David ran a hand through his hair, looking frazzled. "He got into a fight with his younger self. Well, not a fight, exactly. We broke out the rum, because God knows we all need a drink right now, only it turns out Lieutenant Jones has one mighty stick up the backside when it comes to alcohol. He kept poking Hook with questions about why exactly he would end up as a pirate and he got annoyed and walked out."

Emma bit her lip.

"And now," David said, throwing his hands up in frustration, "I've spent the last half hour trying to explain the concept of a television to Jones, and I'm pretty sure not a word of it sunk in. He's panicking internally, and I don't blame him. I need something to work with."

"In terms of what?"

"In terms of at least beginning to explain to him what he's like in this future," David said. "Think about it. If you met yourself in ten years time and they were a completely different person to what you were now, you'd be... well, a bit alarmed, I should say."

Emma pressed her lips together. She wondered what Swan thought of her. She got the impression that beyond the suspension of disbelief at the whole magical fairytale part of it, the girl was disappointed that her parents weren't 'normal', that she was running around caught in the middle of a town crisis involving the Wicked Witch of the West. Emma couldn't blame her; from the outside it hardly seemed like she had her life put together.

Do I have my life put together?

For the longest time she had felt like she was more desperately holding things in place than actually enjoying what she was living. The rude shock of finding out that eleven years of her life had been false implanted memories hadn't helped her feel any better about it recently.

But now, settling back into the routine of Storybrooke and family and being the saviour...

She shook her head. Now wasn't the time to go all existential crisis.

Whatever young Emma was feeling, Lieutenant Jones was probably in an even worse state, considering part of his job most likely consisted of hunting down pirates.

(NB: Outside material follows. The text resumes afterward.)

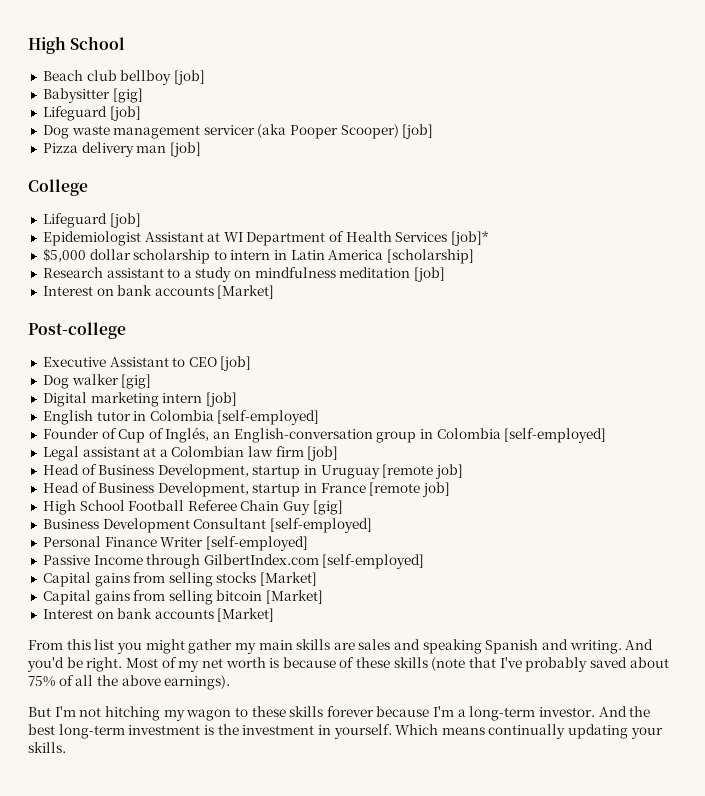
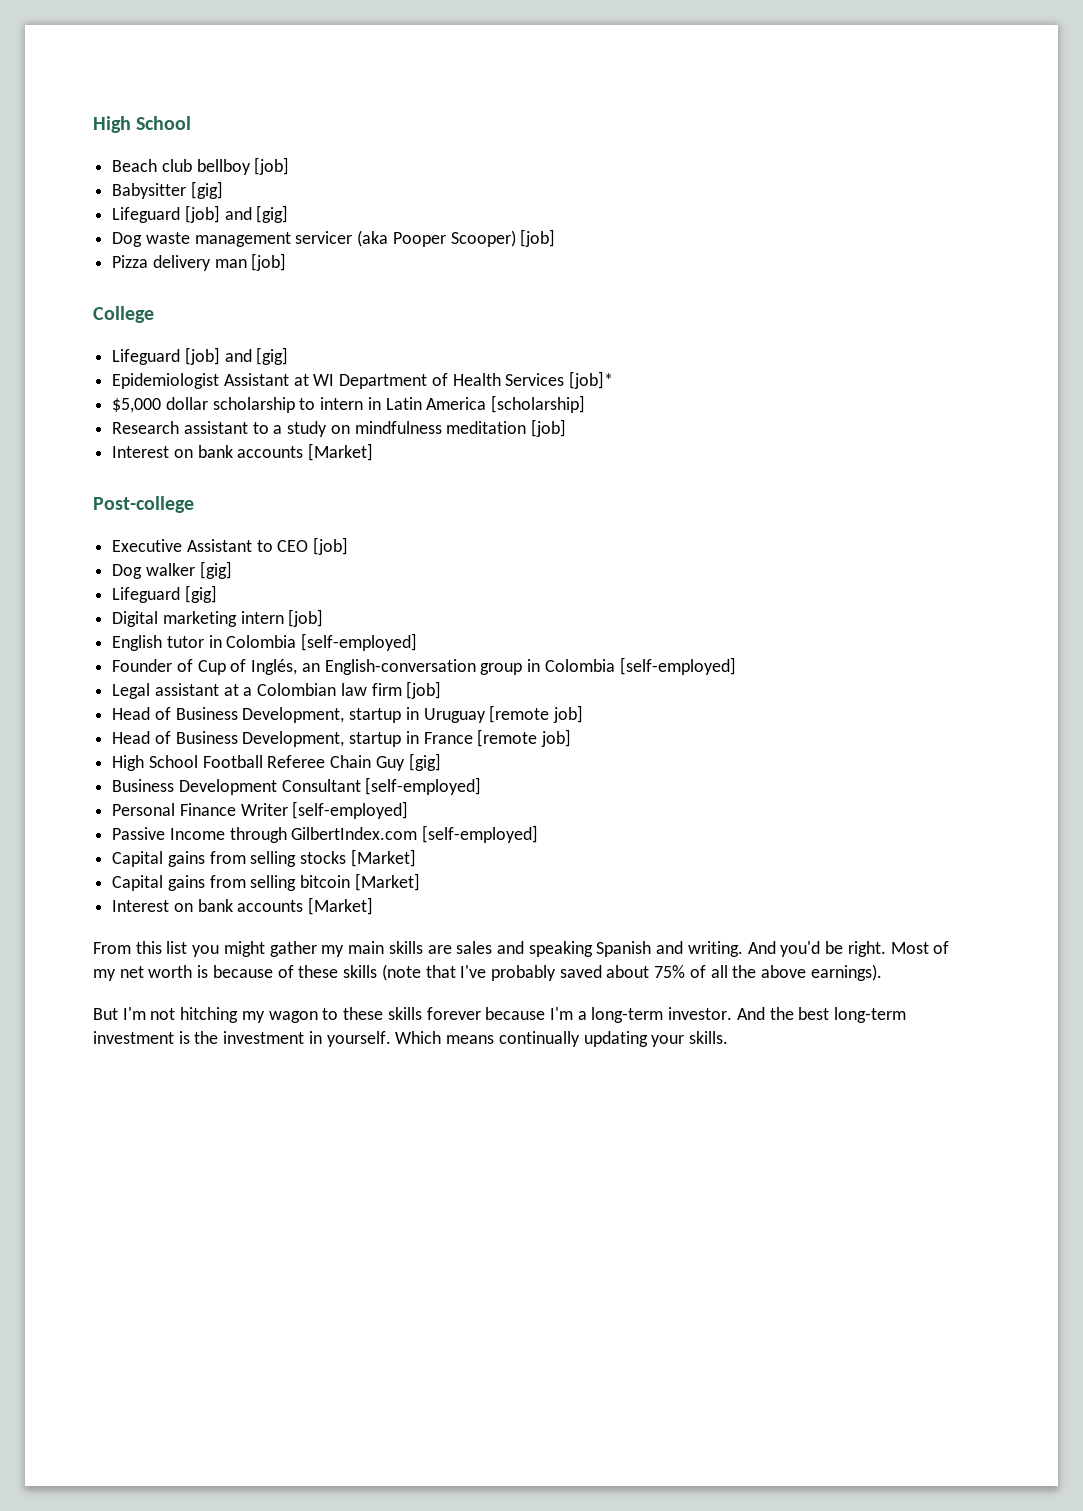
(141, 113) none -> [224,205,289,223] and [gig]
(141, 220) none -> [224,347,289,365] and [gig]
(152, 381) none -> [112,585,217,603] // Lifeguard [gig]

"I'll go fetch him," she said with a sigh.

David caught her arm as she headed for the door.

"Sure you don't want me to go?" he asked.

She shook him off. "Nah – I think young me is pretty occupied by the internet right now. You stay here. Hook's..." she trailed off, unsure, but David smiled encouragingly and she continued. "I think Hook's more likely to listen to me. No offence," she added with a small grin, trying to hide the slightly awkward flush saying it aloud gave her.

David nodded. "No, you're right. Hurry back."